### [Exercise]
Find where "Aesop Perfect Facial" appears in the records below, then return that line and every later line exactly, stopping only at the last line.

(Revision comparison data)
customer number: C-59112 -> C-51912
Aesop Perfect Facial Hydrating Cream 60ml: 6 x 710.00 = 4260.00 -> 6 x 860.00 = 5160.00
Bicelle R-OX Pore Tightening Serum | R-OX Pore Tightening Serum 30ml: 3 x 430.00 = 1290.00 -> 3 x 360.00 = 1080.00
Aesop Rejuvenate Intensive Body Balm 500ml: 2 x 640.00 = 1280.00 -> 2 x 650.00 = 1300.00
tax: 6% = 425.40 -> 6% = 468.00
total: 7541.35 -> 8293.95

### [Written reply]
Aesop Perfect Facial Hydrating Cream 60ml: 6 x 710.00 = 4260.00 -> 6 x 860.00 = 5160.00
Bicelle R-OX Pore Tightening Serum | R-OX Pore Tightening Serum 30ml: 3 x 430.00 = 1290.00 -> 3 x 360.00 = 1080.00
Aesop Rejuvenate Intensive Body Balm 500ml: 2 x 640.00 = 1280.00 -> 2 x 650.00 = 1300.00
tax: 6% = 425.40 -> 6% = 468.00
total: 7541.35 -> 8293.95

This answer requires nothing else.